# What to produce
Set all of the entries down again precisely as they are written.

+++++

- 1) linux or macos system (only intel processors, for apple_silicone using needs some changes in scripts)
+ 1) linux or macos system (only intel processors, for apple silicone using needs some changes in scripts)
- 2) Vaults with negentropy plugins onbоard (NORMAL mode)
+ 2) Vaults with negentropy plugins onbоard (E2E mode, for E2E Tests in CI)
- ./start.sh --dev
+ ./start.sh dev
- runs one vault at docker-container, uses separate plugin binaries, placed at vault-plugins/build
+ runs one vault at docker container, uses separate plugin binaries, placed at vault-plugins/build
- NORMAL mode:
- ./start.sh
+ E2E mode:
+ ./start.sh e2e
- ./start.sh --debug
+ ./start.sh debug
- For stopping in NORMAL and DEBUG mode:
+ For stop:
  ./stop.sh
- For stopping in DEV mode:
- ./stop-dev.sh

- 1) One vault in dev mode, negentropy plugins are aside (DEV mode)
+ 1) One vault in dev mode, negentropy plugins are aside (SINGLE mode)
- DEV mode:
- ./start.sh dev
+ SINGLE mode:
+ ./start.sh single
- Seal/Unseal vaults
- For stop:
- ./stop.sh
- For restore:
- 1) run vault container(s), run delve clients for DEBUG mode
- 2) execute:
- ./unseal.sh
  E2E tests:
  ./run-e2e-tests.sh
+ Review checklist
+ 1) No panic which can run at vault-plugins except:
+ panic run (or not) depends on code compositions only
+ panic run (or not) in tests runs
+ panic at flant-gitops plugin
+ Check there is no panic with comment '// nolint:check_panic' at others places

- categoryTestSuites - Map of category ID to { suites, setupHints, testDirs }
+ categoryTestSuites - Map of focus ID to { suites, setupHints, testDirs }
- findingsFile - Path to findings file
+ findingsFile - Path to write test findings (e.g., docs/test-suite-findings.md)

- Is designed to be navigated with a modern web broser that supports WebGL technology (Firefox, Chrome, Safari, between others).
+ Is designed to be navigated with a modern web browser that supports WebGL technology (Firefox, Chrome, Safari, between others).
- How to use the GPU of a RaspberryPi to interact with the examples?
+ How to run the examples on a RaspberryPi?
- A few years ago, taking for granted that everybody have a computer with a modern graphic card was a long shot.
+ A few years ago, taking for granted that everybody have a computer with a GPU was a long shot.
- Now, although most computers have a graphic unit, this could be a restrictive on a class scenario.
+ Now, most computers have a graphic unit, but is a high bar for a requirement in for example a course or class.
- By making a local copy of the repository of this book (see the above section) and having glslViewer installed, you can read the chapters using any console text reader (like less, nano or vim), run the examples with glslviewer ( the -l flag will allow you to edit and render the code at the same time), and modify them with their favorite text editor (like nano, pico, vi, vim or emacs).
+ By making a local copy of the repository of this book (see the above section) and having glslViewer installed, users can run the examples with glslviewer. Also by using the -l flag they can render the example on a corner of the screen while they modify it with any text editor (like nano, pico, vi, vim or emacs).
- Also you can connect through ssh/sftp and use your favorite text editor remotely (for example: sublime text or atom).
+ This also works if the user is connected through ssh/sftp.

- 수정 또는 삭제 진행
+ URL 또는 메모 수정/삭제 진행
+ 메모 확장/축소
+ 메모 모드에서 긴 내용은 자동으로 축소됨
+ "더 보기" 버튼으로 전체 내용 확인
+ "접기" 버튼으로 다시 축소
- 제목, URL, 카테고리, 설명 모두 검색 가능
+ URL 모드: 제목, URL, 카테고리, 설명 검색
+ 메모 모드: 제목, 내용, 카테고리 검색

+++++

# Reply to the exercise
- 1) linux or macos system (only intel processors, for apple_silicone using needs some changes in scripts)
+ 1) linux or macos system (only intel processors, for apple silicone using needs some changes in scripts)
- 2) Vaults with negentropy plugins onbоard (NORMAL mode)
+ 2) Vaults with negentropy plugins onbоard (E2E mode, for E2E Tests in CI)
- ./start.sh --dev
+ ./start.sh dev
- runs one vault at docker-container, uses separate plugin binaries, placed at vault-plugins/build
+ runs one vault at docker container, uses separate plugin binaries, placed at vault-plugins/build
- NORMAL mode:
- ./start.sh
+ E2E mode:
+ ./start.sh e2e
- ./start.sh --debug
+ ./start.sh debug
- For stopping in NORMAL and DEBUG mode:
+ For stop:
  ./stop.sh
- For stopping in DEV mode:
- ./stop-dev.sh

- 1) One vault in dev mode, negentropy plugins are aside (DEV mode)
+ 1) One vault in dev mode, negentropy plugins are aside (SINGLE mode)
- DEV mode:
- ./start.sh dev
+ SINGLE mode:
+ ./start.sh single
- Seal/Unseal vaults
- For stop:
- ./stop.sh
- For restore:
- 1) run vault container(s), run delve clients for DEBUG mode
- 2) execute:
- ./unseal.sh
  E2E tests:
  ./run-e2e-tests.sh
+ Review checklist
+ 1) No panic which can run at vault-plugins except:
+ panic run (or not) depends on code compositions only
+ panic run (or not) in tests runs
+ panic at flant-gitops plugin
+ Check there is no panic with comment '// nolint:check_panic' at others places

- categoryTestSuites - Map of category ID to { suites, setupHints, testDirs }
+ categoryTestSuites - Map of focus ID to { suites, setupHints, testDirs }
- findingsFile - Path to findings file
+ findingsFile - Path to write test findings (e.g., docs/test-suite-findings.md)

- Is designed to be navigated with a modern web broser that supports WebGL technology (Firefox, Chrome, Safari, between others).
+ Is designed to be navigated with a modern web browser that supports WebGL technology (Firefox, Chrome, Safari, between others).
- How to use the GPU of a RaspberryPi to interact with the examples?
+ How to run the examples on a RaspberryPi?
- A few years ago, taking for granted that everybody have a computer with a modern graphic card was a long shot.
+ A few years ago, taking for granted that everybody have a computer with a GPU was a long shot.
- Now, although most computers have a graphic unit, this could be a restrictive on a class scenario.
+ Now, most computers have a graphic unit, but is a high bar for a requirement in for example a course or class.
- By making a local copy of the repository of this book (see the above section) and having glslViewer installed, you can read the chapters using any console text reader (like less, nano or vim), run the examples with glslviewer ( the -l flag will allow you to edit and render the code at the same time), and modify them with their favorite text editor (like nano, pico, vi, vim or emacs).
+ By making a local copy of the repository of this book (see the above section) and having glslViewer installed, users can run the examples with glslviewer. Also by using the -l flag they can render the example on a corner of the screen while they modify it with any text editor (like nano, pico, vi, vim or emacs).
- Also you can connect through ssh/sftp and use your favorite text editor remotely (for example: sublime text or atom).
+ This also works if the user is connected through ssh/sftp.

- 수정 또는 삭제 진행
+ URL 또는 메모 수정/삭제 진행
+ 메모 확장/축소
+ 메모 모드에서 긴 내용은 자동으로 축소됨
+ "더 보기" 버튼으로 전체 내용 확인
+ "접기" 버튼으로 다시 축소
- 제목, URL, 카테고리, 설명 모두 검색 가능
+ URL 모드: 제목, URL, 카테고리, 설명 검색
+ 메모 모드: 제목, 내용, 카테고리 검색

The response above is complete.